2. My IPython location did NOT contain an “ipython_notebook_config.py” file, so one had to be created. Oh, and to figure out that I did NOT have that Python (.py) file, I just navigated there using the GUI (Nautilus), but I did have to allow for viewing Hidden Files by pressing Ctrl-h. Used Terminal to create this files with the following command (and subsequent output):

The input:

samb@Mephisto:~$ ipython profile create

The output:

[ProfileCreate] Generating default config file: u'/home/samb/.config/ipython/profile_default/ipython_config.py'
[ProfileCreate] Generating default config file: u'/home/samb/.config/ipython/profile_default/ipython_notebook_config.py'

3. I opened my “ipython_notebook_config.py” file with the gedit program (the default program that opens text-based files when I double-click on them) and changed this:

# The directory to use for notebooks.
#c.NotebookManager.notebook_dir = u’/home/samb’

to this:

# The directory to use for notebooks.
c.NotebookManager.notebook_dir = u’/media/B0FE4B1FFE4ADD6A/Users/Samb/Dropbox/Lab/IPython_nbs’

Notice, I took out the hash/pound symbol (#) before the line that has the directory to my desired notebook save location, as the hash symbol indicates that a particular line should NOT be interpreted by whatever program is reading the file.

One thing I did notice is that the Stack Overflow entry indicates there should be two lines that need to be adjusted. However, my ipython_notebook_config.py file only had one of the two entries described, so I simply changed that. I’ll launch IPython and see what happens.

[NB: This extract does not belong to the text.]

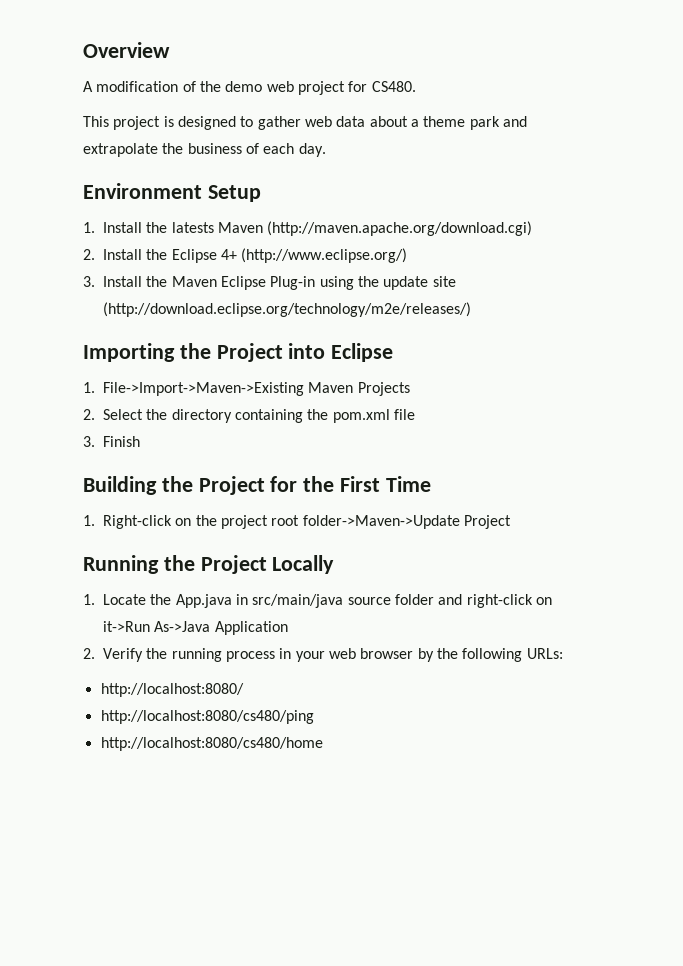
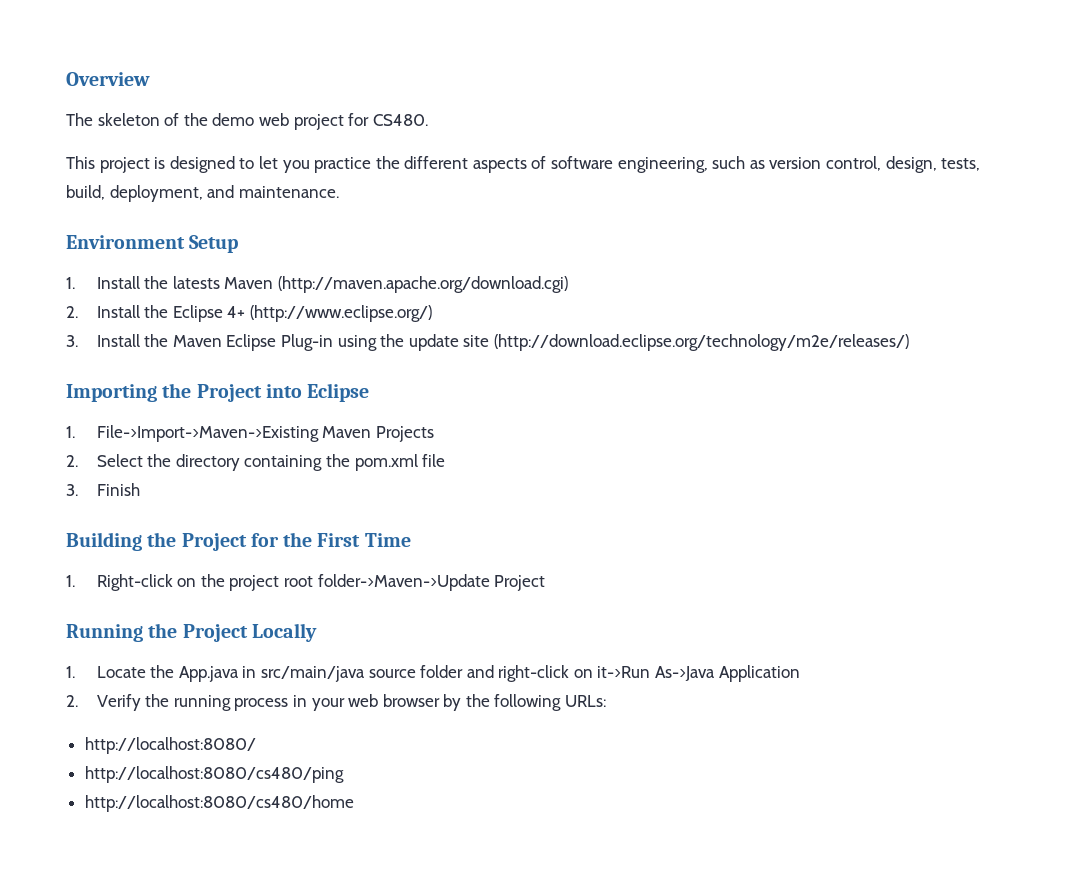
[83,81,179,92] A modification -> [66,113,160,126] The skeleton
[257,116,527,130] [83,143,326,157] gather web data about a theme park and extrapolate the business of each day. -> [258,156,981,173] [66,185,339,202] let you practice the different aspects of software engineering, such as version control, design, tests, build, deployment, and maintenance.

My expectation is that IPython will open and see the existing IPython notebooks in the directory I specified in the ipython_notebook_config.py.

The result?Workspace 1_010

It worked perfectly (see the area surrounded by the red rectangle)!

The biggest benefit of this setup is that I will now have a fixed file path for my IPython notebooks, whether I’m working at home, at work, or some other remote location.  After playing around some more, I may decide to set up a Git repository so that the IPython files are publicly accessible.  I’m also going to try out the Synology Cloud Station (basically the same as Dropbox) functionality on our lab’s server.  I think the latter might be ideal, since I’d be saving my IPython notebooks in our “web” folder, which is already publicly accessible.  But, using a Git repository would also have the benefit of version control, which might be nice.

Whatever the case, I can now quickly and easily modify the default IPython notebook save location!